··· Data in this exercise ···
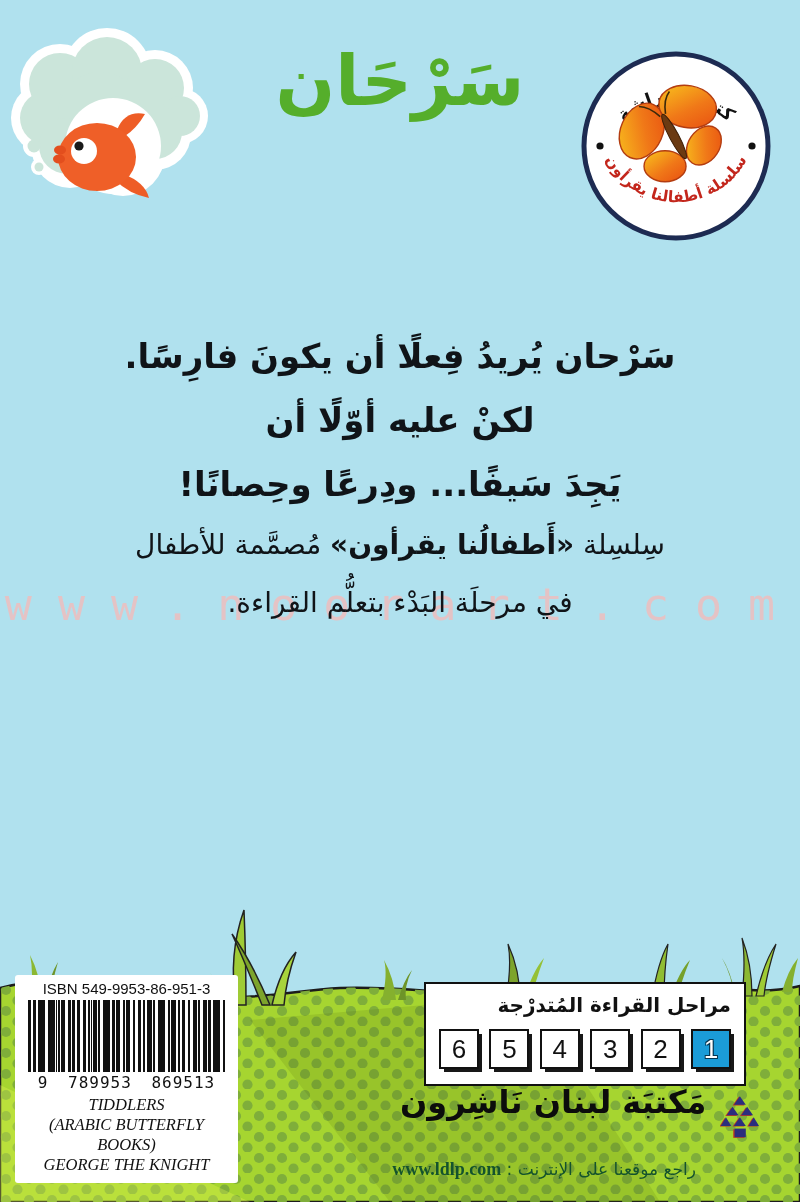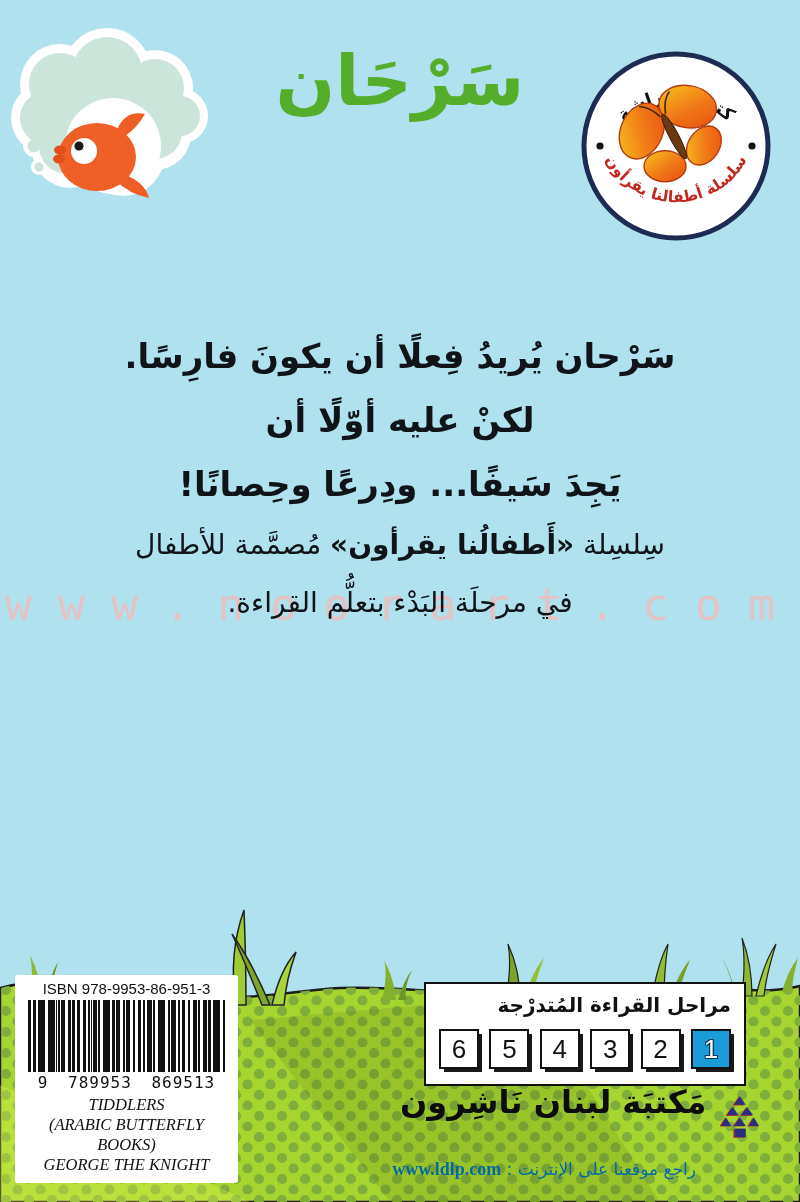--- a/index.html
+++ b/index.html
@@ -190,7 +190,7 @@
   </svg>
 
   <div class="barcode-box">
-    <div class="isbn-label">ISBN 978-9953-86-951-3</div>
+    <div class="isbn-label">ISBN 549-9953-86-951-3</div>
     <div class="bars"></div>
     <div class="barcode-digits">9 789953 869513</div>
     <div class="series-line">TIDDLERS</div>

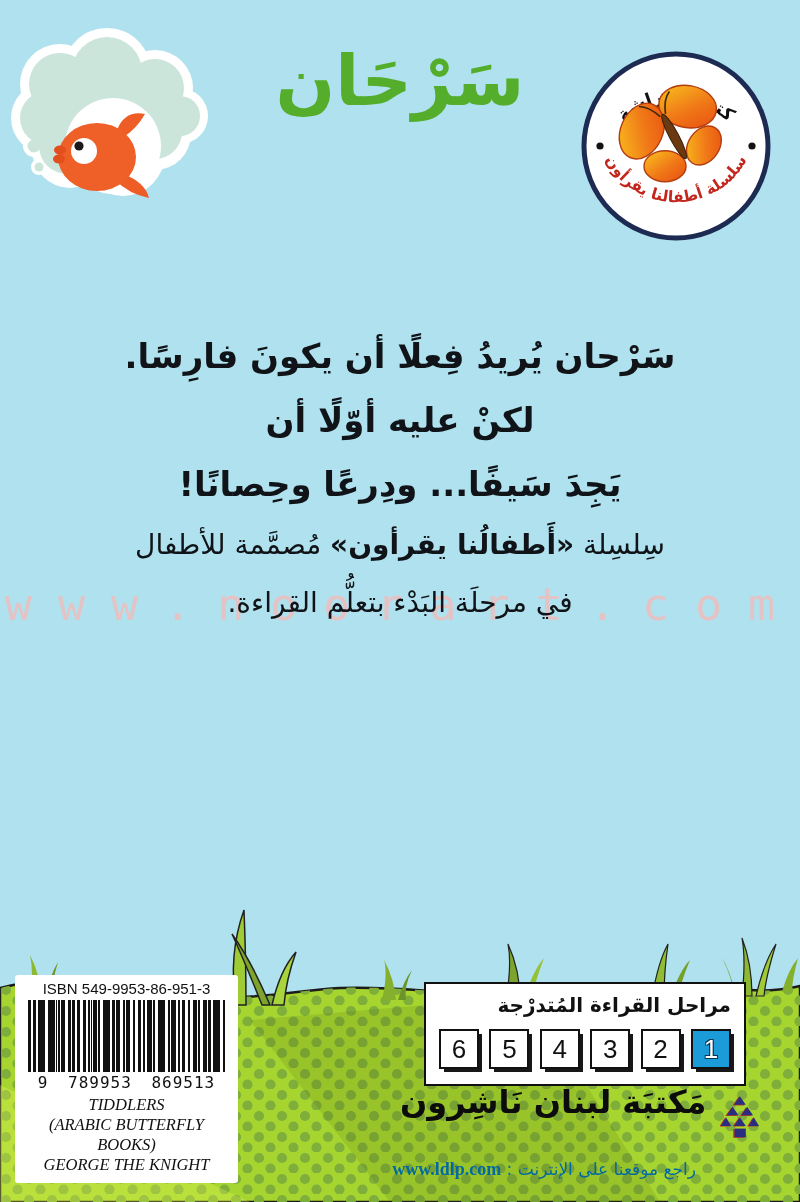--- a/index.html
+++ b/index.html
@@ -56,7 +56,7 @@
   .pub-row{display:flex;flex-direction:row-reverse;align-items:flex-start;gap:14px;}
   .pub-name{flex:1;direction:rtl;text-align:left;font-size:32px;font-weight:bold;color:#0c0c0c;
             line-height:1.15;white-space:nowrap;}
-  .pub-web{margin-top:7px;direction:rtl;text-align:right;color:#0369a1;font-size:17px;
+  .pub-web{margin-top:7px;direction:rtl;text-align:right;color:#14532d;font-size:17px;
            padding-right:64px;white-space:nowrap;}
   .pub-url{font-family:"Liberation Serif",serif;font-weight:bold;font-size:18px;direction:ltr;
            unicode-bidi:embed;}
···
• **Work required**: The answer should contain only the lines from the beginning of the material above through the line with "-56,7 +56,7 @@", retyped exactly, with the pictures removed.

• **Your solution**:
--- a/index.html
+++ b/index.html
@@ -190,7 +190,7 @@
   </svg>
 
   <div class="barcode-box">
-    <div class="isbn-label">ISBN 978-9953-86-951-3</div>
+    <div class="isbn-label">ISBN 549-9953-86-951-3</div>
     <div class="bars"></div>
     <div class="barcode-digits">9 789953 869513</div>
     <div class="series-line">TIDDLERS</div>

--- a/index.html
+++ b/index.html
@@ -56,7 +56,7 @@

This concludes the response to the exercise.